Enigmático território do comum
Na vertigem do mistério dos objetos e do enigma que deles emana, Thiago Honório constrói a obra Trabalho, exposta no MASP. De escadas, picaretas, enxadas, marretas, serrotes, pincéis e espátulas utilizados no restauro de uma antiga estação de fornecimento de energia, o artista desvela um saber que acontece pelas mãos. Da negociação inicialmente clandestina com pedreiros e mestres de obras, se instala a dimensão da troca e de uma política absolutamente singular, sustentada na ética do vestígio, do rastro e daquilo que não se pode apagar ou cobrir.
No diálogo com a arquitetura brutalista, franca e despida de Lina Bo Bardi, as ferramentas parecem brotar do material cru e do concreto aparente e, ao embaralhar instrumentos que chegam de maneiras distintas (via negociação ou por doação), o artista reinventa não só o espaço do museu, como também o lugar do trabalho, tensionando o laboral, entendido como tarefa árdua ou de força, e que, na obra, adquire sentido na potência da sutileza, em um agrupamento que segue uma lógica quase musical, na medida em que a disposição das ferramentas surge como resposta singular ao inacessível contido no gesto de doação, ao vazio que constrói um espaço de ressonância entre os objetos, vazio que faz vicejar dádivas, à maneira invocada por Georges Bataille.
Para Bataille, o mais mundano ou sagrado sacrifício humano, a construção de uma igreja ou a dádiva de uma joia ou de uma obra de arte, não tinham mais interesse do que a venda de trigo. No ensaio “A noção de dispêndio”, Bataille evidencia a tentativa de abarcar, em um mesmo espaço reflexivo, domínios do conhecimento tão diferentes quanto antropologia, religião, sociologia, arquitetura, arte, filosofia e economia. Aí também se inscreve a força da voz soterrada que Thiago Honório evoca ao refundar uma dimensão do trabalho como sistema de performance social e produção que extrapola a importância econômica e moral. Há algo que se encontra violado de partida e que a dádiva quase milagrosa atualiza no gesto de doação, reinserindo pulsação nos objetos para além de sua funcionalidade apaziguadora.
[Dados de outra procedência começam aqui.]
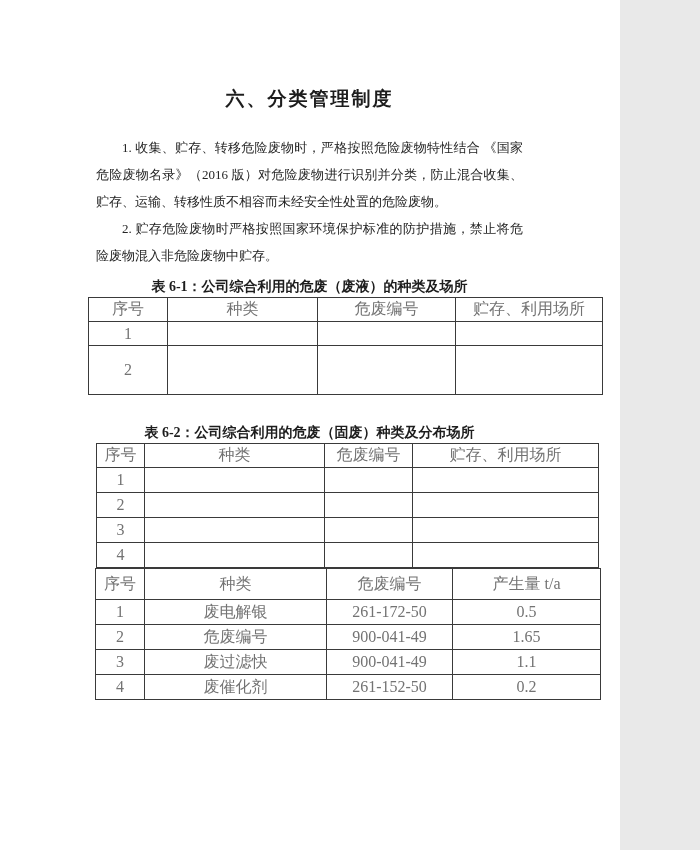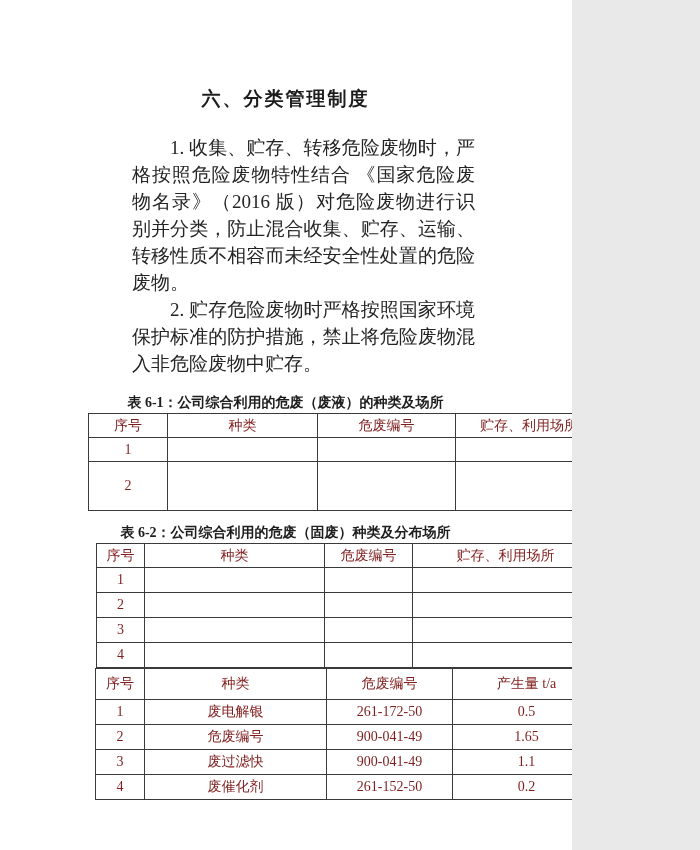--- a/index.html
+++ b/index.html
@@ -12,7 +12,7 @@
   }
   .page {
     position: absolute; left: 0; top: 0;
-    width: 572px; height: 850px;
+    width: 620px; height: 850px;
     background: #ffffff;
     color: #222222;
     padding: 86px 97px 0 96px;

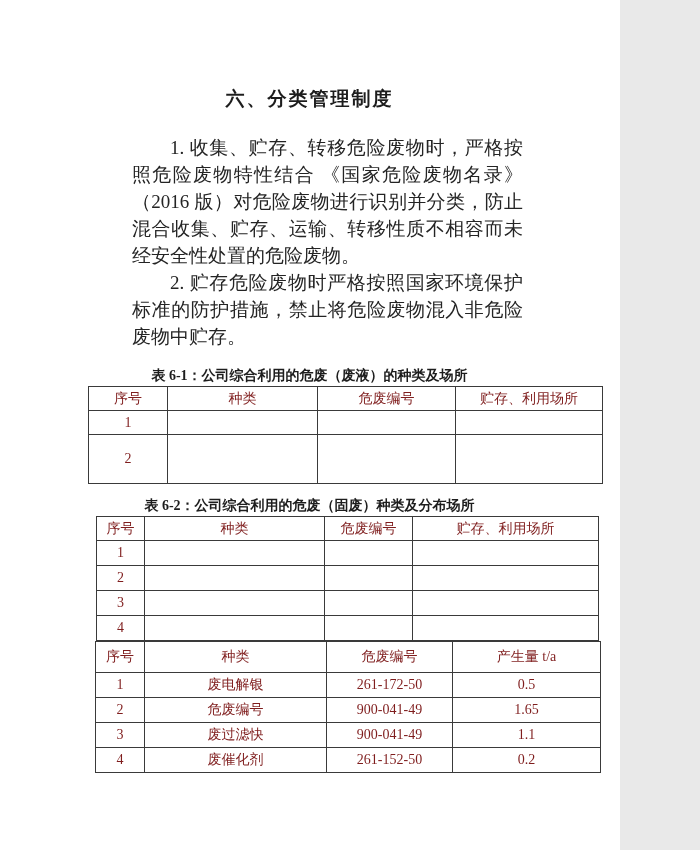--- a/index.html
+++ b/index.html
@@ -27,12 +27,11 @@
     color: #1d1d1d;
   }
   .para {
-    font-size: 19px;
+    font-size: 13px;
     line-height: 27px;
     text-align: justify;
     text-indent: 2em;
     color: #242424;
-    margin-left: 36px;
   }
   .table-caption {
     font-size: 14px;

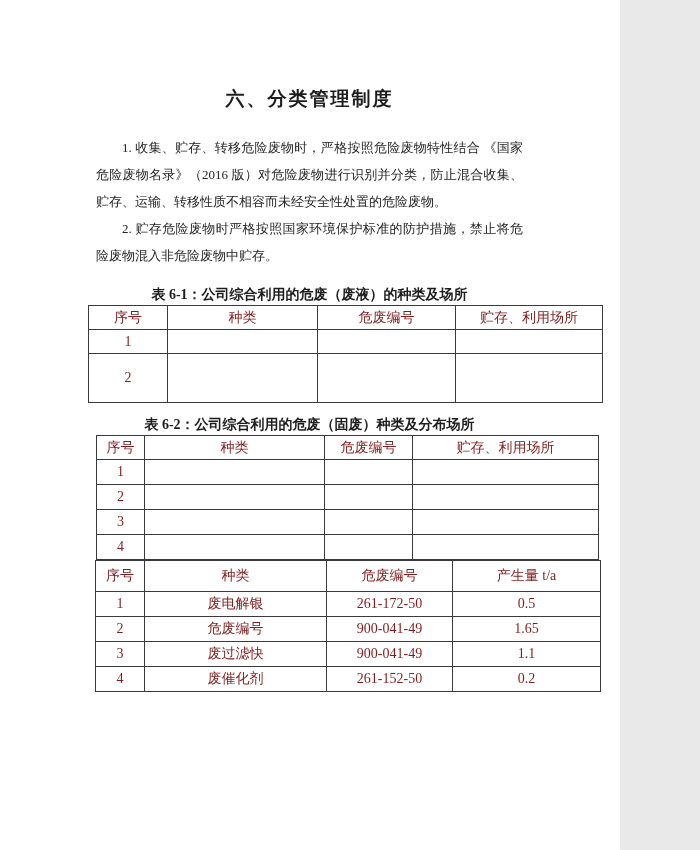--- a/index.html
+++ b/index.html
@@ -37,7 +37,7 @@
     font-size: 14px;
     font-weight: bold;
     text-align: center;
-    margin-top: 16px;
+    margin-top: 8px;
     height: 20px;
     line-height: 20px;
     color: #1d1d1d;

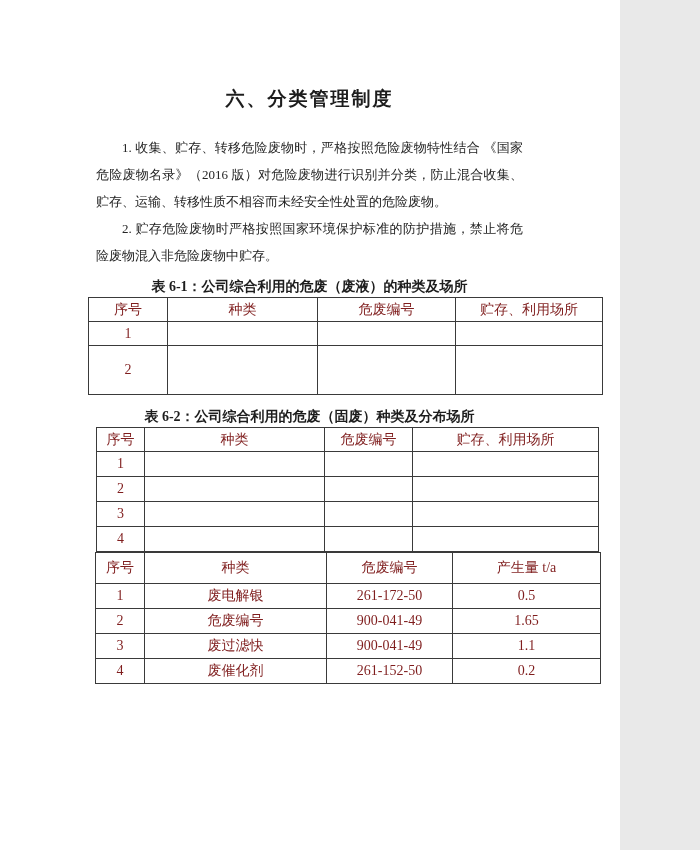--- a/index.html
+++ b/index.html
@@ -46,8 +46,8 @@
   table {
     border-collapse: collapse;
     table-layout: fixed;
-    font-size: 14px;
-    color: #7f1d1d;
+    font-size: 16px;
+    color: #737373;
   }
   th, td {
     border: 1px solid #3a3a3a;

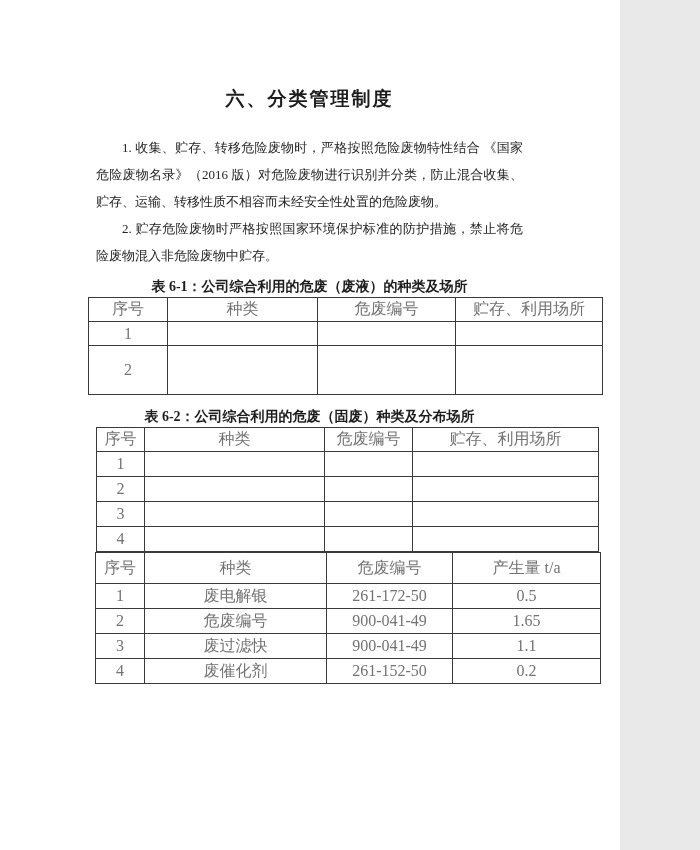--- a/index.html
+++ b/index.html
@@ -42,7 +42,7 @@
     line-height: 20px;
     color: #1d1d1d;
   }
-  .table-caption.gap { margin-top: 12px; }
+  .table-caption.gap { margin-top: 28px; }
   table {
     border-collapse: collapse;
     table-layout: fixed;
Subvertendo o uso das ferramentas, Thiago Honório nos leva ao espanto de um mundo onde o objeto não se confina a seu significado, valorizando e reconfigurando, através dos múltiplos sentidos que emergem dos instrumentos, a dimensão viva e inquieta de um trabalho aberto ao imprevisto, ao inesperado, transfigurando e transgredindo qualquer aprisionamento funcional e instalando o risco e o rasgo num gesto rascunhar, que acolhe o informe como um grito para além do sentido e como índice de um trabalho que articula o inarticulado e recupera uma experiência de sacralidade por meio dos objetos.
Da contingência entre a força laboral e a potência de uma obra que se instala numa fissura instável, surge o trabalho de um artista operando com o escasso e fazendo aparecer a dignidade dos objetos. Num diálogo agudo com o espaço arquitetônico que abriga a procissão de ferramentas, o que se revela é a espessura dos instrumentos que, com suas qualidades artísticas, plásticas e visuais são índice de trabalho e dramatização de uma falta que é, também, presentificação de algo que rompe uma cadeia homogênea e desierarquiza saberes, incorporando a dádiva como aquilo que é de todos e, ao mesmo tempo, de ninguém, que está no ordinário e fora dele.
Do ato propositado da negociação passa-se à doação e ao terreno do incerto, do inacessível, através de elementos intrusivos que chegam de mãos desconhecidas. À essas ferramentas juntam-se aquelas negociadas, embaralhando a lógica de acúmulo e produtividade, desfuncionalizando objetos e fazendo cintilar o território do comum – tão enigmático quanto difícil, tão raro e sempre em esquiva.